■ **Work request**
Determine how many lines in the records that follow hold the string "width". Only that number should be returned.

(Screenshot and code edit data)
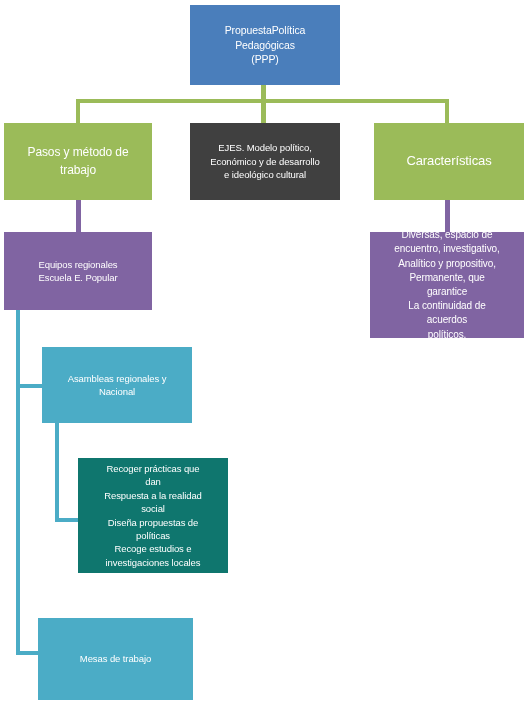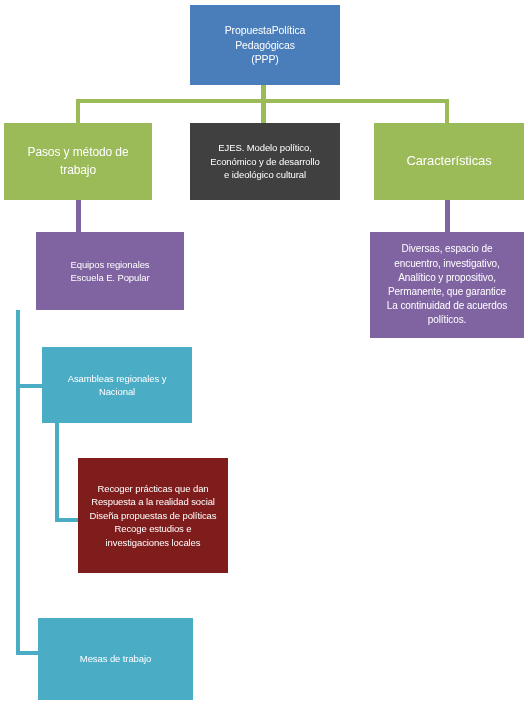--- a/index.html
+++ b/index.html
@@ -21,21 +21,21 @@
   }
   .node {
     position: absolute;
     box-sizing: border-box;
     display: flex;
     align-items: center;
     justify-content: center;
     text-align: center;
     color: #ffffff;
     line-height: 1.42;
-    padding: 4px 6px;
+    padding: 4px 20px;
     letter-spacing: -0.1px;
   }
   .node .label {
     display: block;
     width: 100%;
     white-space: pre-line;
   }
   .conn {
     position: absolute;
   }
@@ -77,21 +77,20 @@
   }
 
   
   #node-equipos {
     left: 4px;
     top: 232px;
     width: 148px;
     height: 78px;
     background: #8064a2;
     font-size: 9.5px;
-    margin-left: 32px;
   }
   #node-diversas {
     left: 370px;
     top: 232px;
     width: 154px;
     height: 106px;
     background: #8064a2;
     font-size: 10px;
   }
 
@@ -103,21 +102,21 @@
     height: 76px;
     background: #4bacc6;
     font-size: 9.5px;
     text-align: center;
   }
   #node-recoger {
     left: 78px;
     top: 458px;
     width: 150px;
     height: 115px;
-    background: #7f1d1d;
+    background: #0f766e;
     font-size: 9.5px;
   }
   #node-mesas {
     left: 38px;
     top: 618px;
     width: 155px;
     height: 82px;
     background: #4bacc6;
     font-size: 9.5px;
   }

■ **Output below**
5